Task details>
Look through the listing below and write out exactly the lines from the line with "change, run the" to the line with "for available moves", both included, and no others.

Data shown>
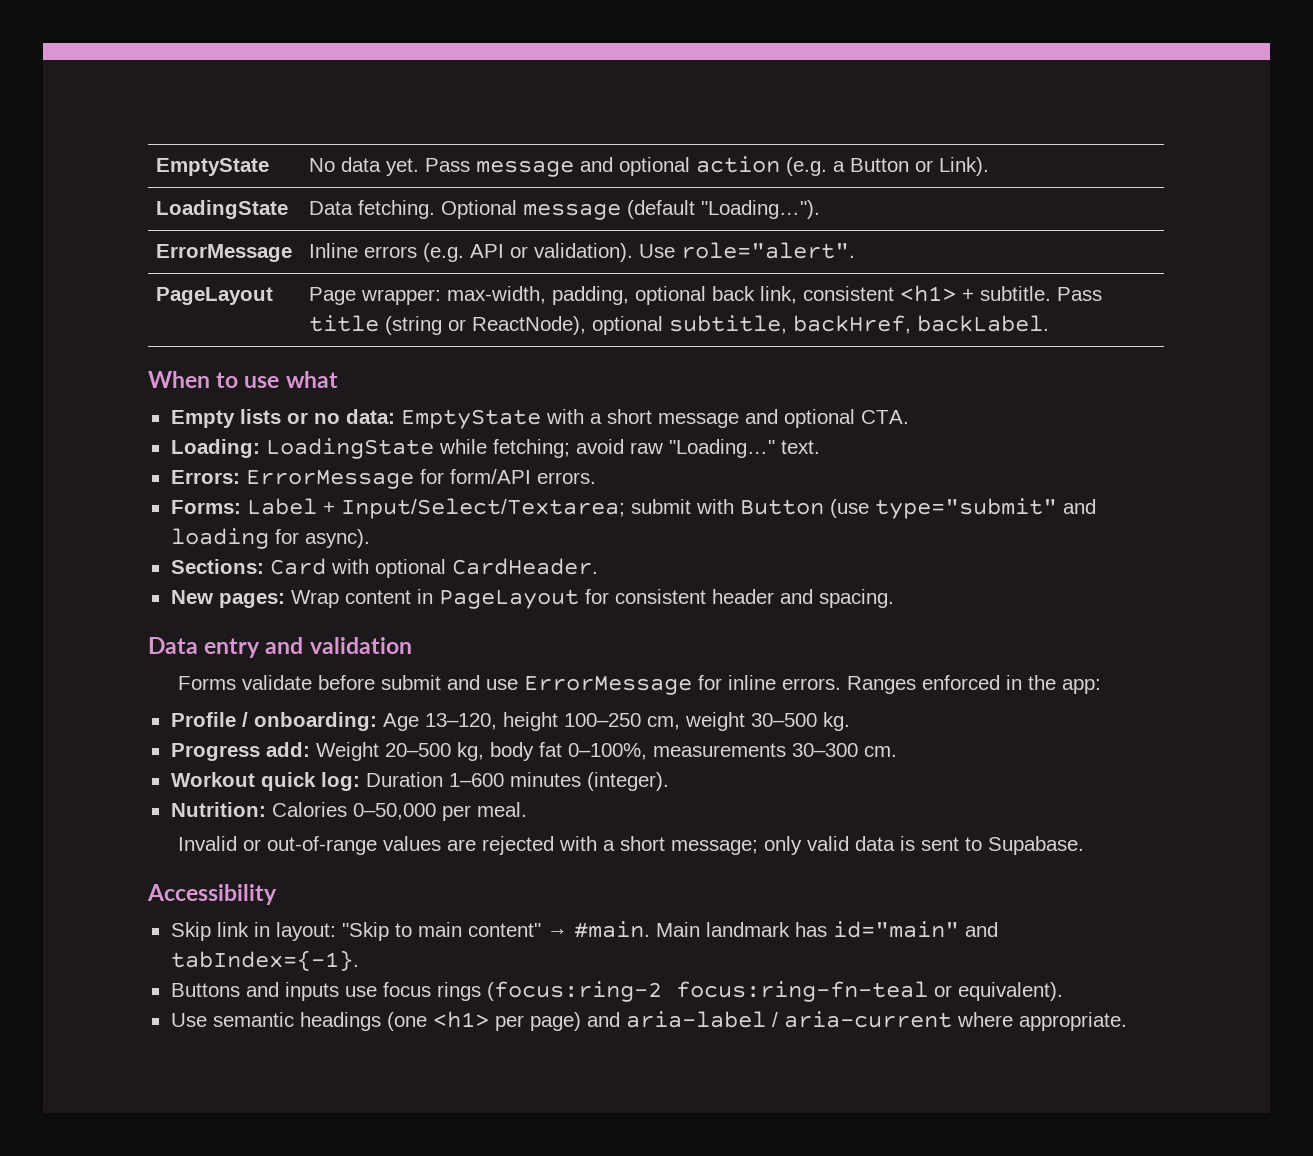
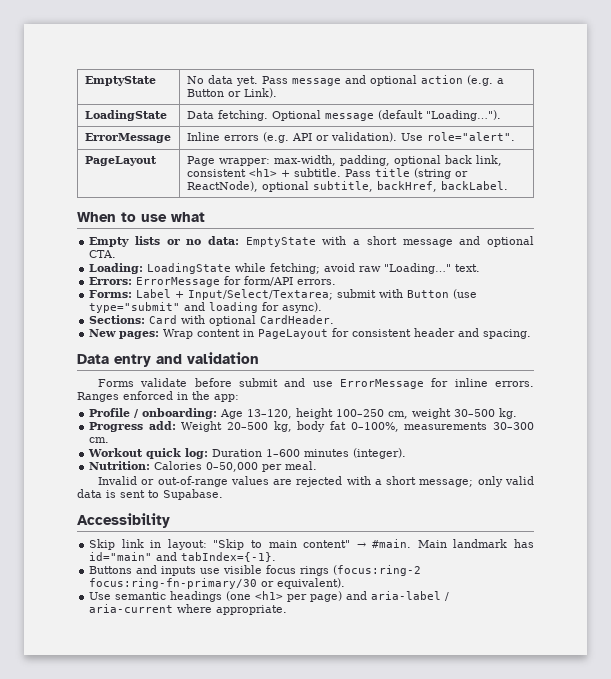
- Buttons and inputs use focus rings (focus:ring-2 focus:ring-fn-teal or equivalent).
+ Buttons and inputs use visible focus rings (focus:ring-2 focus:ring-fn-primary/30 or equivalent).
...
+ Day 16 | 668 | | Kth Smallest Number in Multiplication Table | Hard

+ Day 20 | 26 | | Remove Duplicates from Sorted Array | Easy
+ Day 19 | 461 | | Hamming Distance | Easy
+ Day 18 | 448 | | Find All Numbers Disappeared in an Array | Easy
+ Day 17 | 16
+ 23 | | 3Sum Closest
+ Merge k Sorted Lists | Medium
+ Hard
==
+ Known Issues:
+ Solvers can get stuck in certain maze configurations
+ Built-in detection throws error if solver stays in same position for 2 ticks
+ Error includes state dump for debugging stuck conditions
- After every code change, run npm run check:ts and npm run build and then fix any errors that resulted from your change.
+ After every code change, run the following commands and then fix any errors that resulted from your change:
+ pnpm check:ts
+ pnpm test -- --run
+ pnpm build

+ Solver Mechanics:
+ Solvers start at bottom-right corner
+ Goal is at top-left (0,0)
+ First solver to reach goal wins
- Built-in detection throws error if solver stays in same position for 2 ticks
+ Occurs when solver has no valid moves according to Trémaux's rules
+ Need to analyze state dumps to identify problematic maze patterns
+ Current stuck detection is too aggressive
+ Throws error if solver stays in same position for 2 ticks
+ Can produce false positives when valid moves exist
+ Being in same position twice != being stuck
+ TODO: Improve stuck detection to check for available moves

Answer area>
+ After every code change, run the following commands and then fix any errors that resulted from your change:
+ pnpm check:ts
+ pnpm test -- --run
+ pnpm build

+ Solver Mechanics:
+ Solvers start at bottom-right corner
+ Goal is at top-left (0,0)
+ First solver to reach goal wins
- Built-in detection throws error if solver stays in same position for 2 ticks
+ Occurs when solver has no valid moves according to Trémaux's rules
+ Need to analyze state dumps to identify problematic maze patterns
+ Current stuck detection is too aggressive
+ Throws error if solver stays in same position for 2 ticks
+ Can produce false positives when valid moves exist
+ Being in same position twice != being stuck
+ TODO: Improve stuck detection to check for available moves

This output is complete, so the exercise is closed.